Your goal:
Every record below should be printed again exactly, with its pictures removed.

Extracted data:
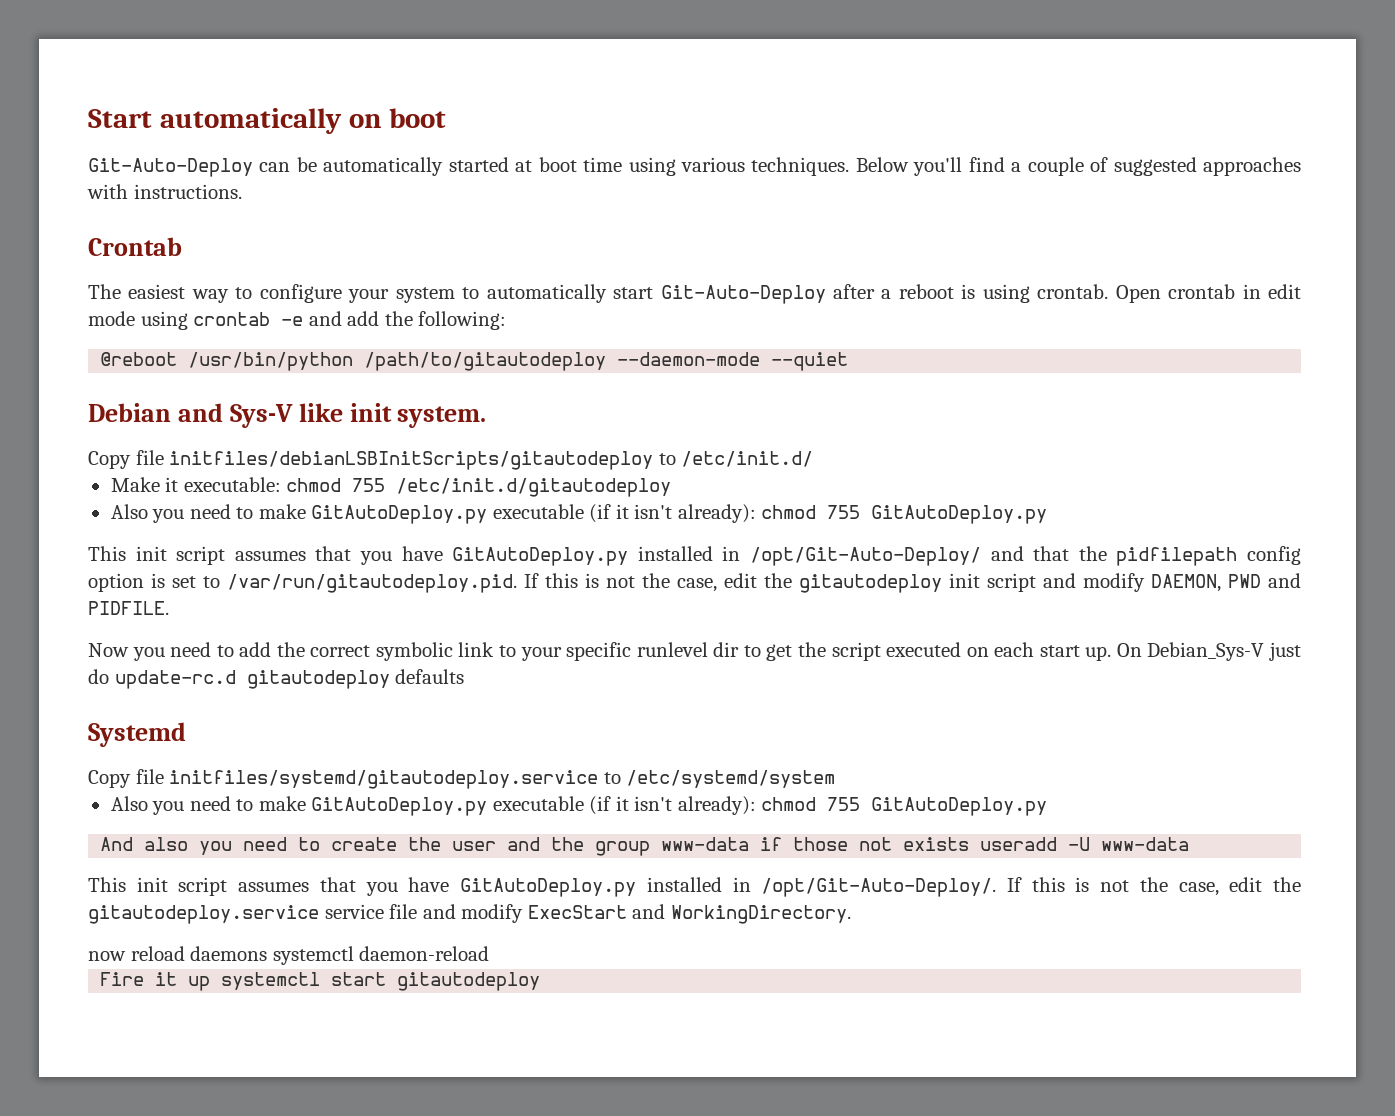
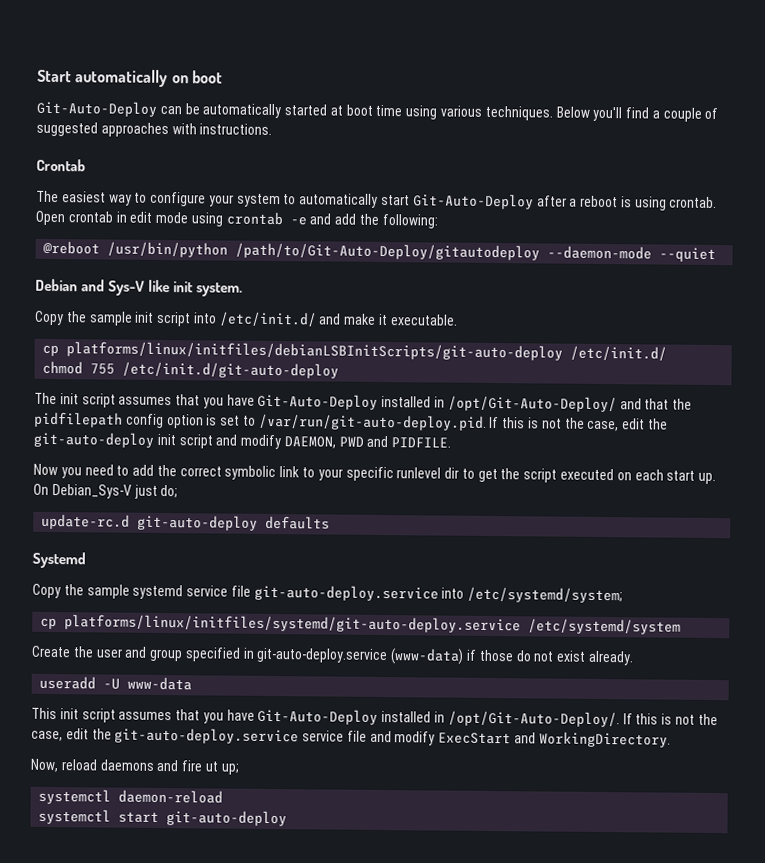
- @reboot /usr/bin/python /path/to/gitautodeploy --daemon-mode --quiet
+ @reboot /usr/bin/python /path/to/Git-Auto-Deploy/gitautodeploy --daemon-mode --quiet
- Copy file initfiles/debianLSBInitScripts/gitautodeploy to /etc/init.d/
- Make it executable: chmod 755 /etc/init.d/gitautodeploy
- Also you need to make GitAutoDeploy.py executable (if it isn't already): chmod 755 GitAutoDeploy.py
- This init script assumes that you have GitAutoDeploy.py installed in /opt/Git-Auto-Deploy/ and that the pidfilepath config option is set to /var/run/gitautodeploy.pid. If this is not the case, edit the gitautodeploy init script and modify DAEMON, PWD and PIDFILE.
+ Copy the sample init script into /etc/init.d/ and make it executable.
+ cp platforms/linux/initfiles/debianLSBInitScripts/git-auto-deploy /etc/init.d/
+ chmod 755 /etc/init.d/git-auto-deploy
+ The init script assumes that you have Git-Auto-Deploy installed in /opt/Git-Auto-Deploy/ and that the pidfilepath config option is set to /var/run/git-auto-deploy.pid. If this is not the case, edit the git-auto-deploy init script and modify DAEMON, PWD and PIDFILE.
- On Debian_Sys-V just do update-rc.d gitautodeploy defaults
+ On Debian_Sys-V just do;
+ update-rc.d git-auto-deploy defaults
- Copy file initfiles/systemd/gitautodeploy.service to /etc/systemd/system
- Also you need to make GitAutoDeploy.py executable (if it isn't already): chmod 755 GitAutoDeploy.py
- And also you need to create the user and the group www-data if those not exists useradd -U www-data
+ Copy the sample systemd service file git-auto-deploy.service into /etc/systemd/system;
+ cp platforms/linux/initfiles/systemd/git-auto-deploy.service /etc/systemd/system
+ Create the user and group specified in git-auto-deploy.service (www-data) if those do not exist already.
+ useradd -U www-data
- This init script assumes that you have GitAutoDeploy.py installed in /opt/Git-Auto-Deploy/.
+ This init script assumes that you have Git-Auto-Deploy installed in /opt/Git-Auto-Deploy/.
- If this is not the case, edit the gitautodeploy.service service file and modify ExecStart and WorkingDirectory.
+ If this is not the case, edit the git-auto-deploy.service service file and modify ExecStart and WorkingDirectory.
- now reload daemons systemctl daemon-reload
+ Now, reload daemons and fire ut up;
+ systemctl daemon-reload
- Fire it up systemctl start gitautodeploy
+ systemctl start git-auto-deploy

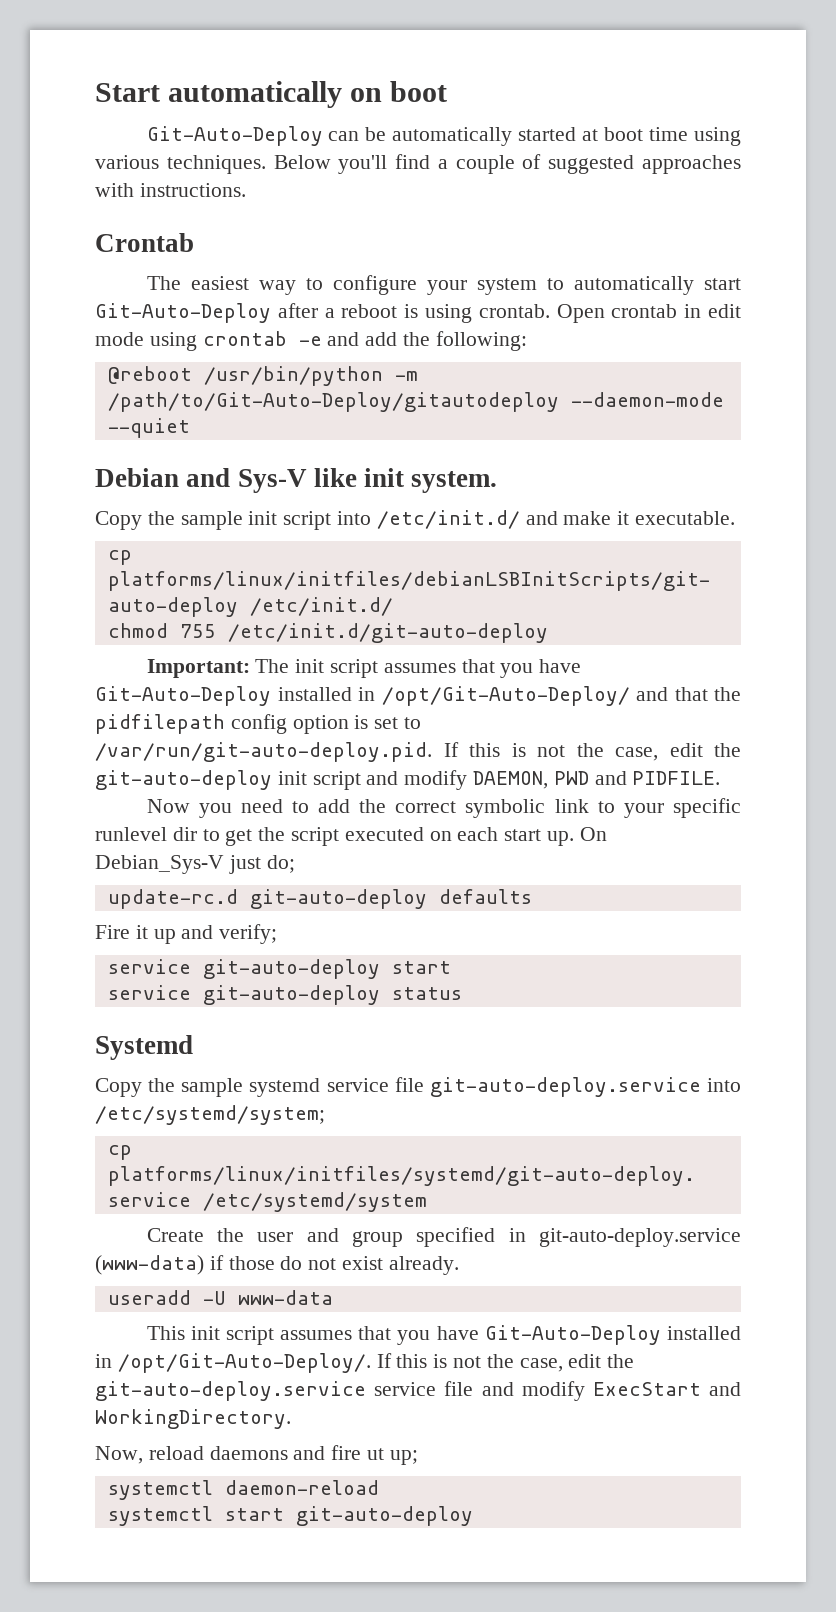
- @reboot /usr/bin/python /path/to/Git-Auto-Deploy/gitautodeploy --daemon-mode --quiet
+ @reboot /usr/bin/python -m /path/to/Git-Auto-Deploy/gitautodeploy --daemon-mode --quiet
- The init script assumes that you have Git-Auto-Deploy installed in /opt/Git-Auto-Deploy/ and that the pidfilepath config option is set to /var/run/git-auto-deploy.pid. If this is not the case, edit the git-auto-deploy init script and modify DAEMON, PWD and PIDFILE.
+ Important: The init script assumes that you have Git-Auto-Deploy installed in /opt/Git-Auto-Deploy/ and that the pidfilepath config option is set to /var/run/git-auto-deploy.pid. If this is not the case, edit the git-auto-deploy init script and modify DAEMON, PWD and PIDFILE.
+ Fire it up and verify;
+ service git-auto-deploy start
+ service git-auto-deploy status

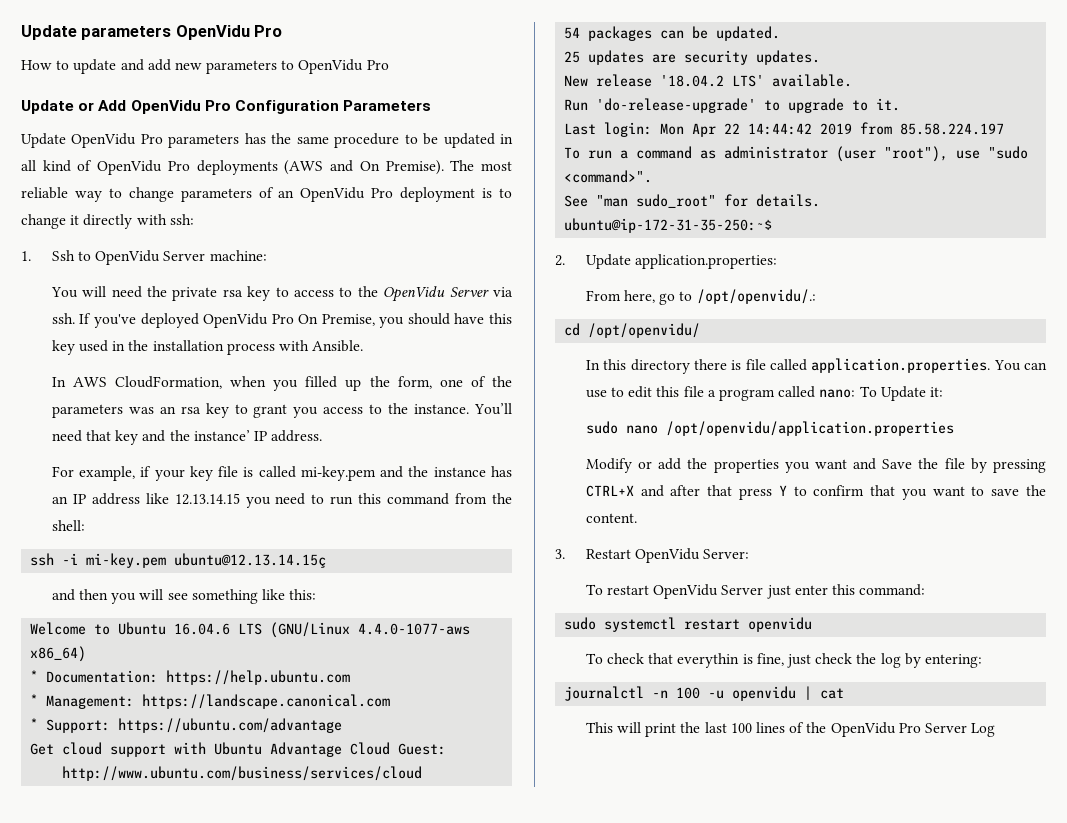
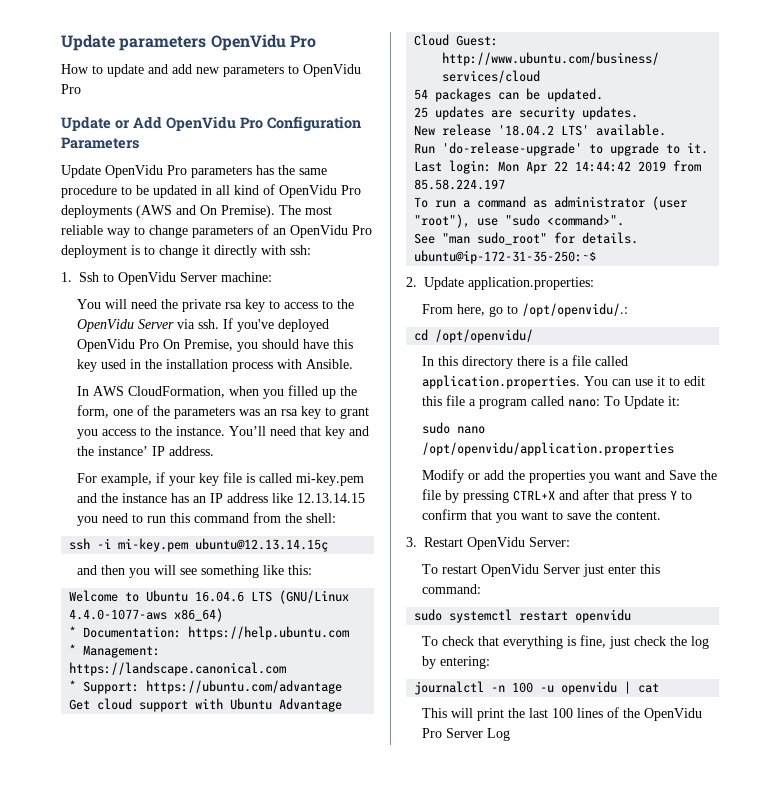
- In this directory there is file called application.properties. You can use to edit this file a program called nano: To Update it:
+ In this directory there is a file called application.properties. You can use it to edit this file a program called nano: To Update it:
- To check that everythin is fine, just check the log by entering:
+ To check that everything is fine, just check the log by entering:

Solved problem:
- @reboot /usr/bin/python /path/to/gitautodeploy --daemon-mode --quiet
+ @reboot /usr/bin/python /path/to/Git-Auto-Deploy/gitautodeploy --daemon-mode --quiet
- Copy file initfiles/debianLSBInitScripts/gitautodeploy to /etc/init.d/
- Make it executable: chmod 755 /etc/init.d/gitautodeploy
- Also you need to make GitAutoDeploy.py executable (if it isn't already): chmod 755 GitAutoDeploy.py
- This init script assumes that you have GitAutoDeploy.py installed in /opt/Git-Auto-Deploy/ and that the pidfilepath config option is set to /var/run/gitautodeploy.pid. If this is not the case, edit the gitautodeploy init script and modify DAEMON, PWD and PIDFILE.
+ Copy the sample init script into /etc/init.d/ and make it executable.
+ cp platforms/linux/initfiles/debianLSBInitScripts/git-auto-deploy /etc/init.d/
+ chmod 755 /etc/init.d/git-auto-deploy
+ The init script assumes that you have Git-Auto-Deploy installed in /opt/Git-Auto-Deploy/ and that the pidfilepath config option is set to /var/run/git-auto-deploy.pid. If this is not the case, edit the git-auto-deploy init script and modify DAEMON, PWD and PIDFILE.
- On Debian_Sys-V just do update-rc.d gitautodeploy defaults
+ On Debian_Sys-V just do;
+ update-rc.d git-auto-deploy defaults
- Copy file initfiles/systemd/gitautodeploy.service to /etc/systemd/system
- Also you need to make GitAutoDeploy.py executable (if it isn't already): chmod 755 GitAutoDeploy.py
- And also you need to create the user and the group www-data if those not exists useradd -U www-data
+ Copy the sample systemd service file git-auto-deploy.service into /etc/systemd/system;
+ cp platforms/linux/initfiles/systemd/git-auto-deploy.service /etc/systemd/system
+ Create the user and group specified in git-auto-deploy.service (www-data) if those do not exist already.
+ useradd -U www-data
- This init script assumes that you have GitAutoDeploy.py installed in /opt/Git-Auto-Deploy/.
+ This init script assumes that you have Git-Auto-Deploy installed in /opt/Git-Auto-Deploy/.
- If this is not the case, edit the gitautodeploy.service service file and modify ExecStart and WorkingDirectory.
+ If this is not the case, edit the git-auto-deploy.service service file and modify ExecStart and WorkingDirectory.
- now reload daemons systemctl daemon-reload
+ Now, reload daemons and fire ut up;
+ systemctl daemon-reload
- Fire it up systemctl start gitautodeploy
+ systemctl start git-auto-deploy

- @reboot /usr/bin/python /path/to/Git-Auto-Deploy/gitautodeploy --daemon-mode --quiet
+ @reboot /usr/bin/python -m /path/to/Git-Auto-Deploy/gitautodeploy --daemon-mode --quiet
- The init script assumes that you have Git-Auto-Deploy installed in /opt/Git-Auto-Deploy/ and that the pidfilepath config option is set to /var/run/git-auto-deploy.pid. If this is not the case, edit the git-auto-deploy init script and modify DAEMON, PWD and PIDFILE.
+ Important: The init script assumes that you have Git-Auto-Deploy installed in /opt/Git-Auto-Deploy/ and that the pidfilepath config option is set to /var/run/git-auto-deploy.pid. If this is not the case, edit the git-auto-deploy init script and modify DAEMON, PWD and PIDFILE.
+ Fire it up and verify;
+ service git-auto-deploy start
+ service git-auto-deploy status

- In this directory there is file called application.properties. You can use to edit this file a program called nano: To Update it:
+ In this directory there is a file called application.properties. You can use it to edit this file a program called nano: To Update it:
- To check that everythin is fine, just check the log by entering:
+ To check that everything is fine, just check the log by entering:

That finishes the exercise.